■ **TASK TO CARRY OUT**
Gather each line containing the string "script" from these entries.

Data entries:
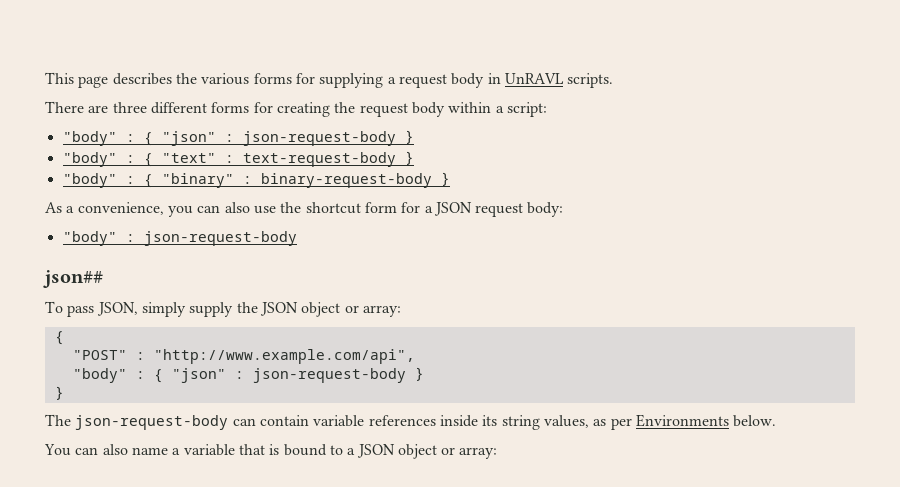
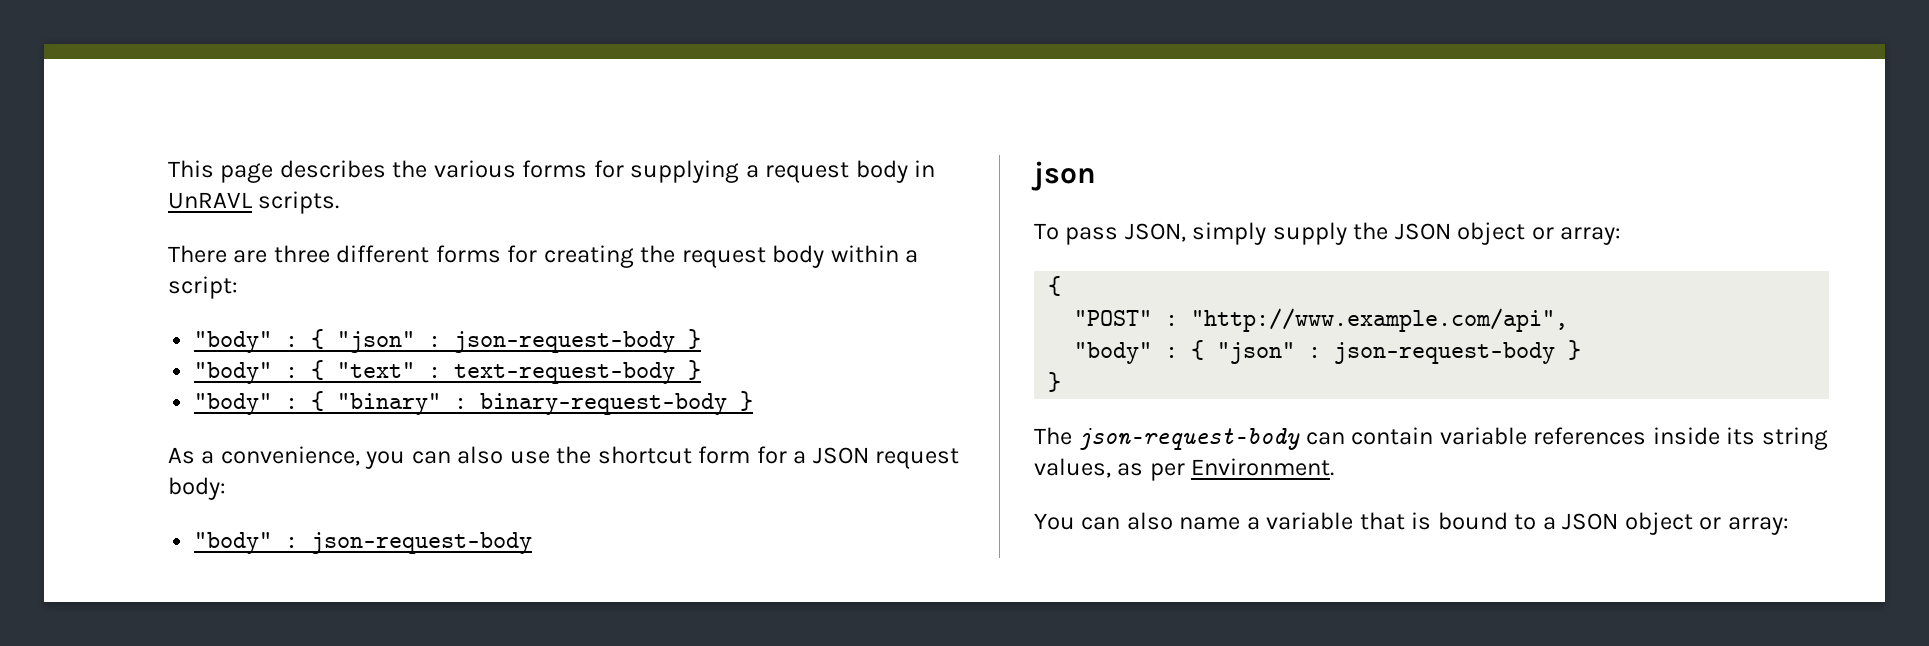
- json##
+ json
- The json-request-body can contain variable references inside its string values, as per Environments below.
+ The json-request-body can contain variable references inside its string values, as per Environment.

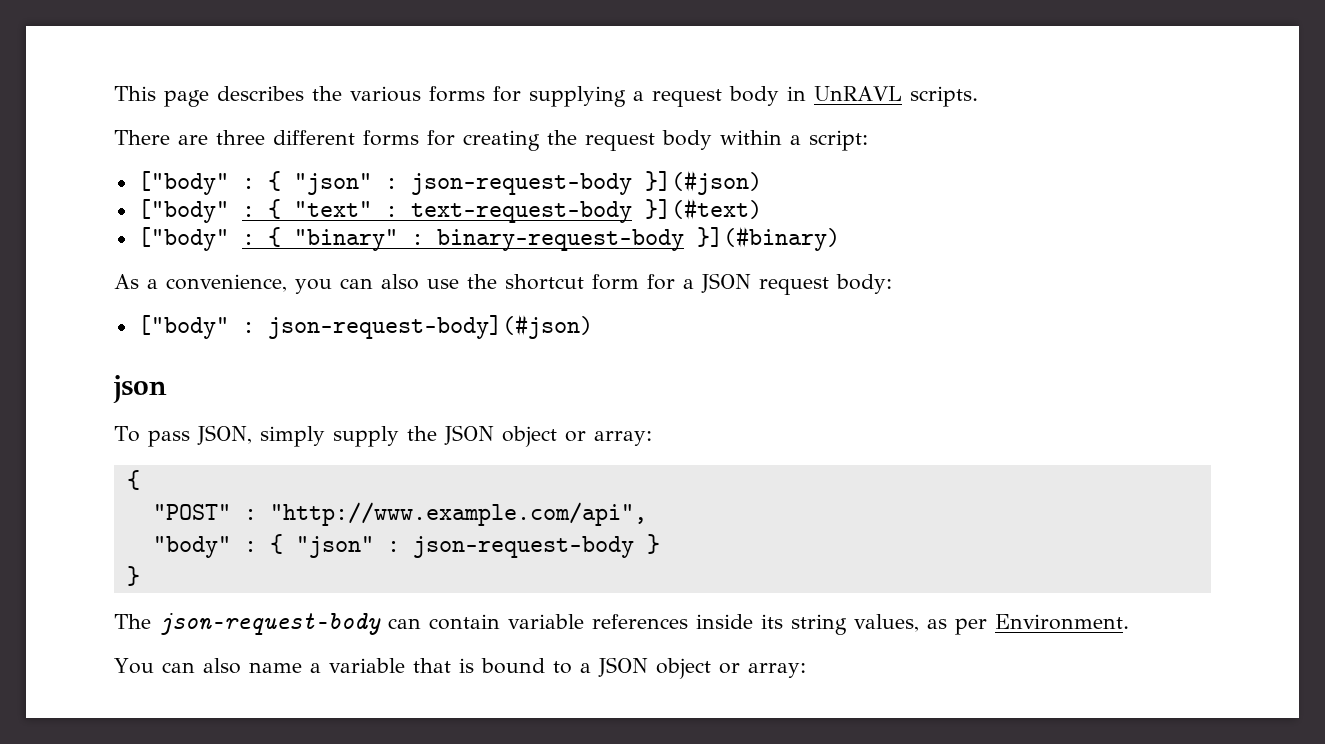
  There are three different forms for creating the request body within a script:
- "body" : { "json" : json-request-body }
- "body" : { "text" : text-request-body }
- "body" : { "binary" : binary-request-body }
+ ["body" : { "json" : json-request-body }](#json)
+ ["body" : { "text" : text-request-body }](#text)
+ ["body" : { "binary" : binary-request-body }](#binary)
- "body" : json-request-body
+ ["body" : json-request-body](#json)

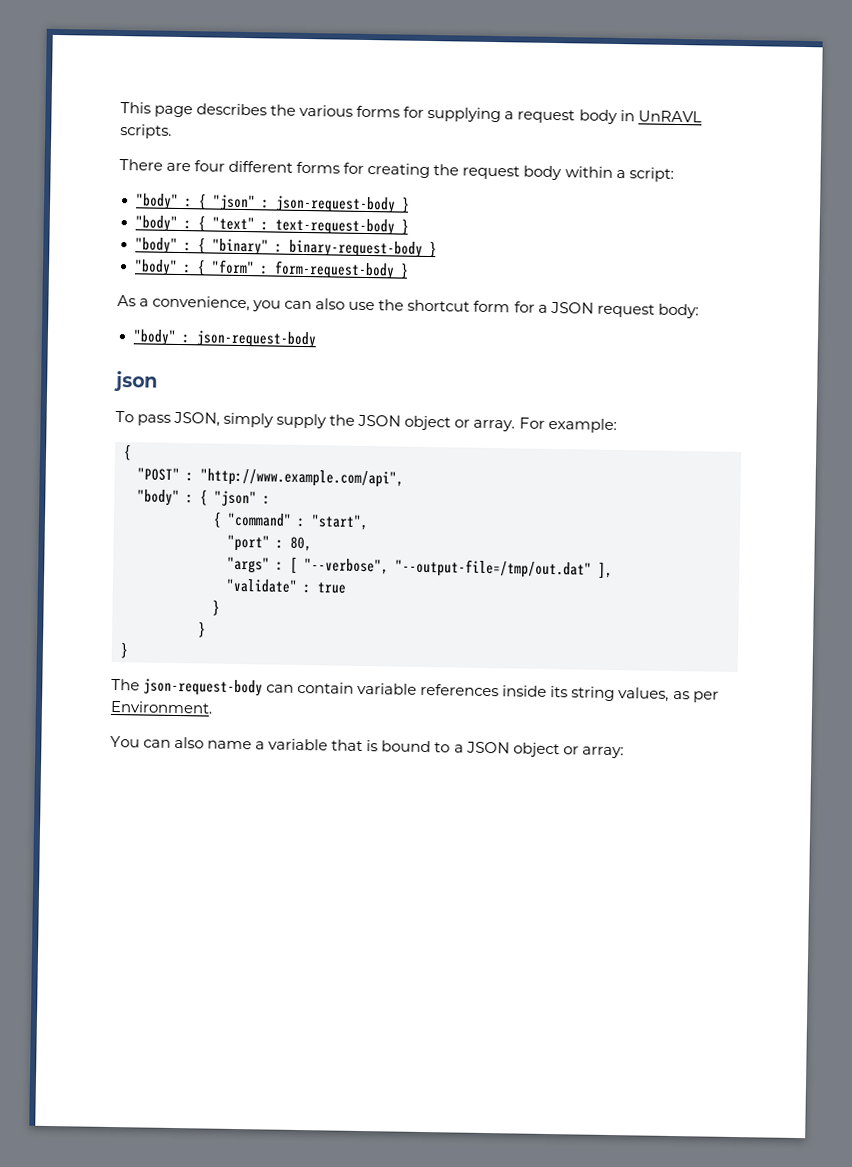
- There are three different forms for creating the request body within a script:
+ There are four different forms for creating the request body within a script:
- ["body" : { "json" : json-request-body }](#json)
- ["body" : { "text" : text-request-body }](#text)
- ["body" : { "binary" : binary-request-body }](#binary)
+ "body" : { "json" : json-request-body }
+ "body" : { "text" : text-request-body }
+ "body" : { "binary" : binary-request-body }
+ "body" : { "form" : form-request-body }
- ["body" : json-request-body](#json)
+ "body" : json-request-body
- To pass JSON, simply supply the JSON object or array:
+ To pass JSON, simply supply the JSON object or array. For example:
  "POST" : "http://www.example.com/api",
- "body" : { "json" : json-request-body }
+ "body" : { "json" :
+ { "command" : "start",
+ "port" : 80,
+ "args" : [ "--verbose", "--output-file=/tmp/out.dat" ],
+ "validate" : true
+ }
+ }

■ **FINAL ANSWER**
  There are three different forms for creating the request body within a script:
- There are three different forms for creating the request body within a script:
+ There are four different forms for creating the request body within a script:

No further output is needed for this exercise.